ILLUMINATING THE RICH AND VARIED LIFE OF NEW YORK CITY

 

 

 

Students Against Trump

(Quincey Trigillo / NY City Lens)

(Quincey Trigillo / NY City Lens)

Just after noon on February 7, college and high school students walked out of classrooms to meet at Foley Square in lower Manhattan—to join in a march for immigrant’s rights within shouting distance of the U.S. Citizenship and Immigration Services building. What started as a demonstration for immigrant rights grew into a march that left no issue untouched including the lunchtime confirmation of Betsy DeVos as Secretary of Education by Vice President Mike Pence’s tie-breaking vote.

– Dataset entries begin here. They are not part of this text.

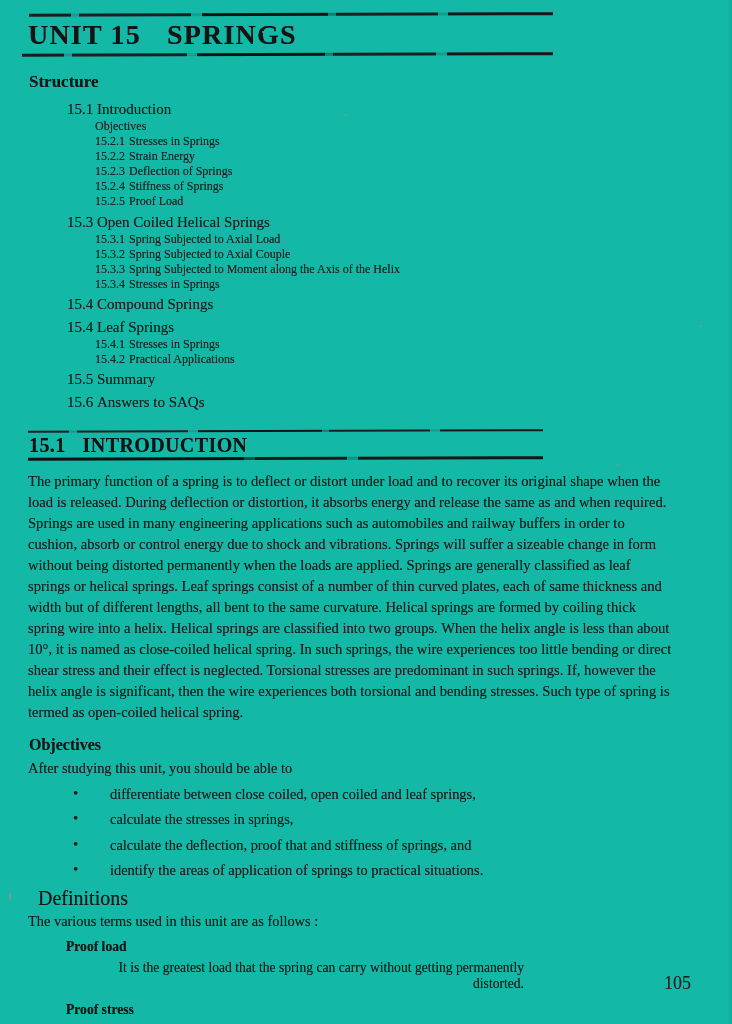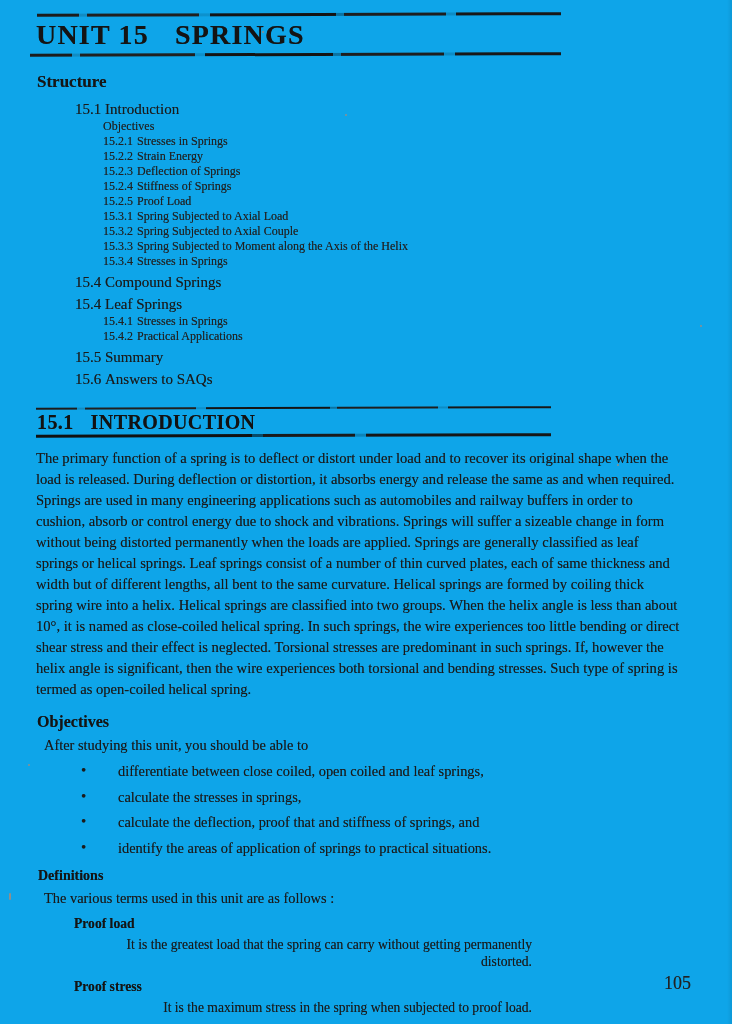"UNIT 15 SPRINGS" .page { background: #0ea5e9 -> #14b8a6; padding: 0 24px 0 36px -> 0 24px 0 28px }
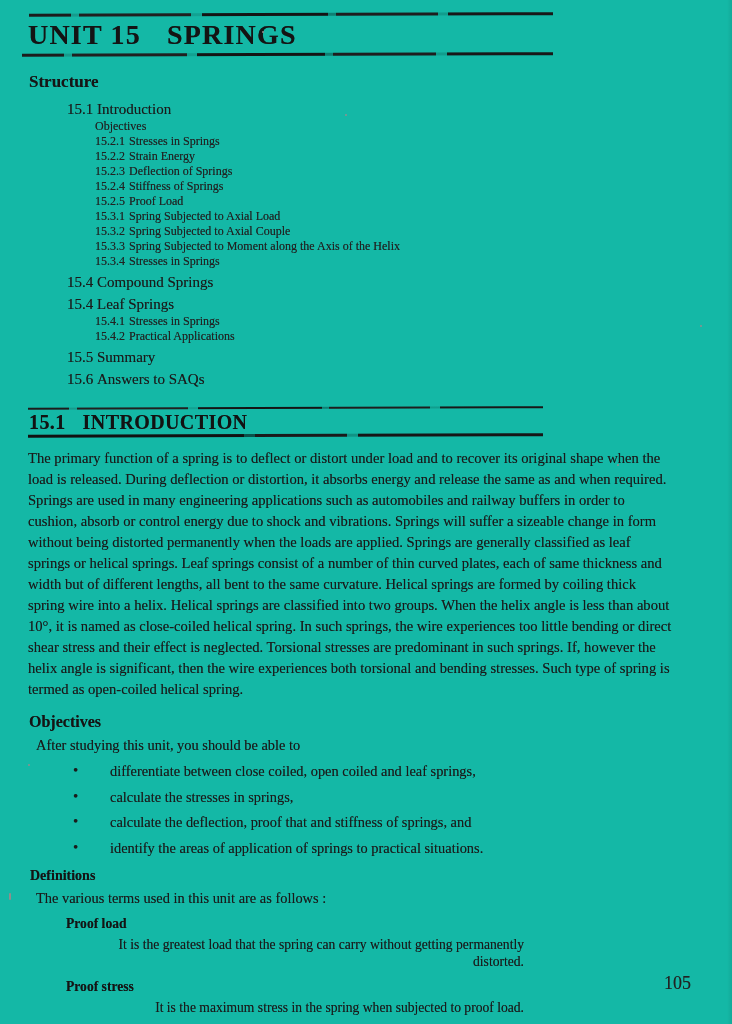"15.3 Open Coiled Helical Springs" div.toc-row { html: none -> <div><span>15.3</span><span>Open Coiled Helical Springs</span></div> }
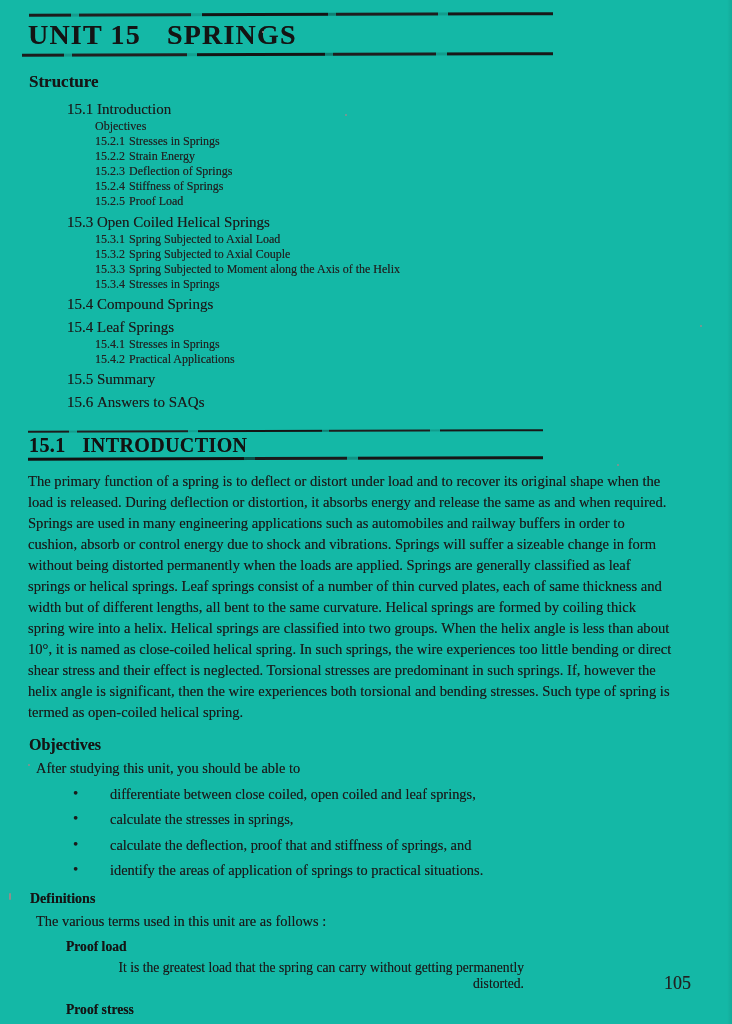"After studying this unit, you" .lead { margin: 6px 0 0 8px -> 6px 0 0 0 }
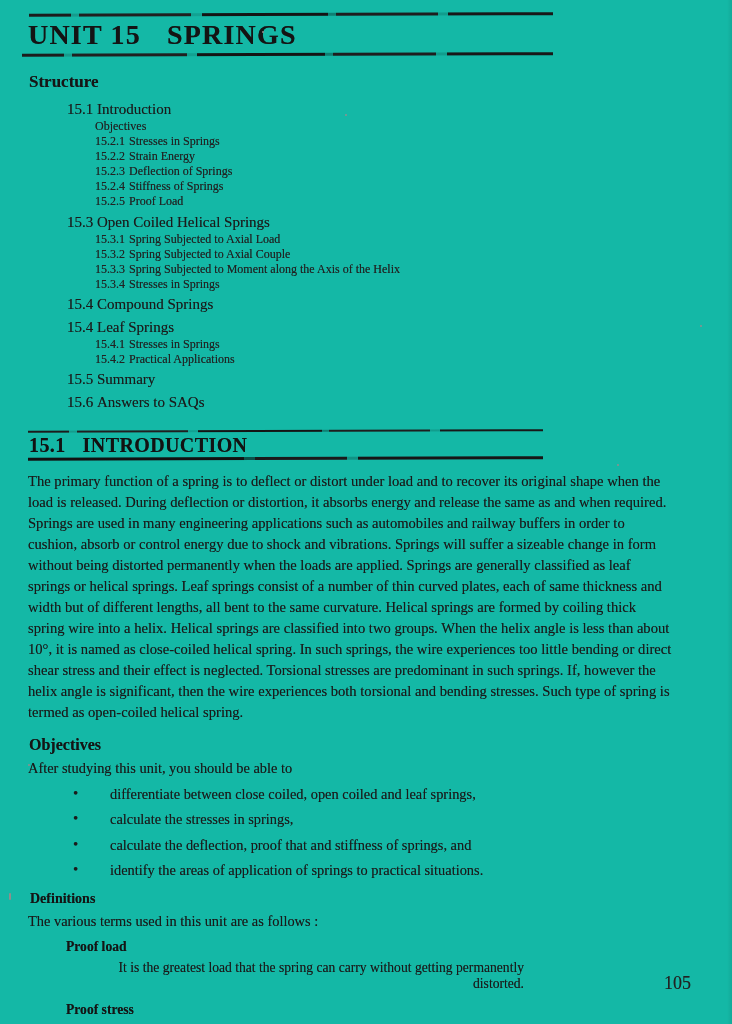"Definitions" .def-h { font-size: 14px -> 20px; font-weight: 700 -> 400; margin: 11px 0 0 2px -> 11px 0 0 10px }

James Hoff, an English professor from Borough of Manhattan Community College brought his students down just as speakers were starting to disperse. He said the crowd didn’t die down but moved to an area adjacent to Foley Square.

By 2:30 p.m. students were ebbing and flowing out of metal barricades set up as a holding pen for demonstrators. A group of younger girls huddled together on their phones on the periphery and one spoke through braces to say she had been there a couple of hours already, but was just “done” for the day.

Eventually the students started moving outside of the holding pen. NYPD deployed officers on motorized scooters to follow the marchers on their path and they would hold the marchers at crosswalks to keep them from holding up car traffic. They walked down Broadway to Zuccotti Park not lingering at all—perhaps too young to remember the Occupy Wall Street protesters from 2011—and then turned up Church Street to head back north.

(Quincey Trigillo / NY City Lens)

(Quincey Trigillo / NY City Lens)

Chants along the way ranged from “Our bodies, our choice” to “Say it loud; say it clear: immigrants are welcome here.” The crowd of a couple of hundred struggled to stay together at times and occasionally the leaders at the front stopped at corners to let others catch up.

One of the students at the front, bearing a rainbow flag on his shoulder, said they were making their way to Union Square. He said that they were mostly high school students at this point. And that they had heard about this on Facebook. They came—and ended up staying.

(Quincey Trigillo / NY City Lens)

(Quincey Trigillo / NY City Lens)

Along the way, through SoHo, people came to the large picture windows to take pictures and hold fists up in solidarity. The students cheered. Tourists and residents alike stopped to take pictures with their phones.

As the students passed New York University, a group of men in hard hats were parked on Broadway and one of the men shouted “Get a job!” to the students. The crowd booed and restarted their chant of “Students against Trump!”

(Quincey Trigillo / NY City Lens)

(Quincey Trigillo / NY City Lens)

When they got to Union Square it was unclear what the next move was. The student with the rainbow flag encouraged the crowd to stay closer to 14th Street so that they could be louder.

Eventually they pulled together on the southern tip of Union Square Park and huddled together. They began what was perhaps the most important chant of their march: “We vote next!”

A 16-year-old student stood up for what she called a “mic check.” She shouted and the crowd responded. It was the final message before the crowd dispersed and went home. The message was to get involved and stay engaged.

It was a small crowd all day—no more than 300—but it was mighty.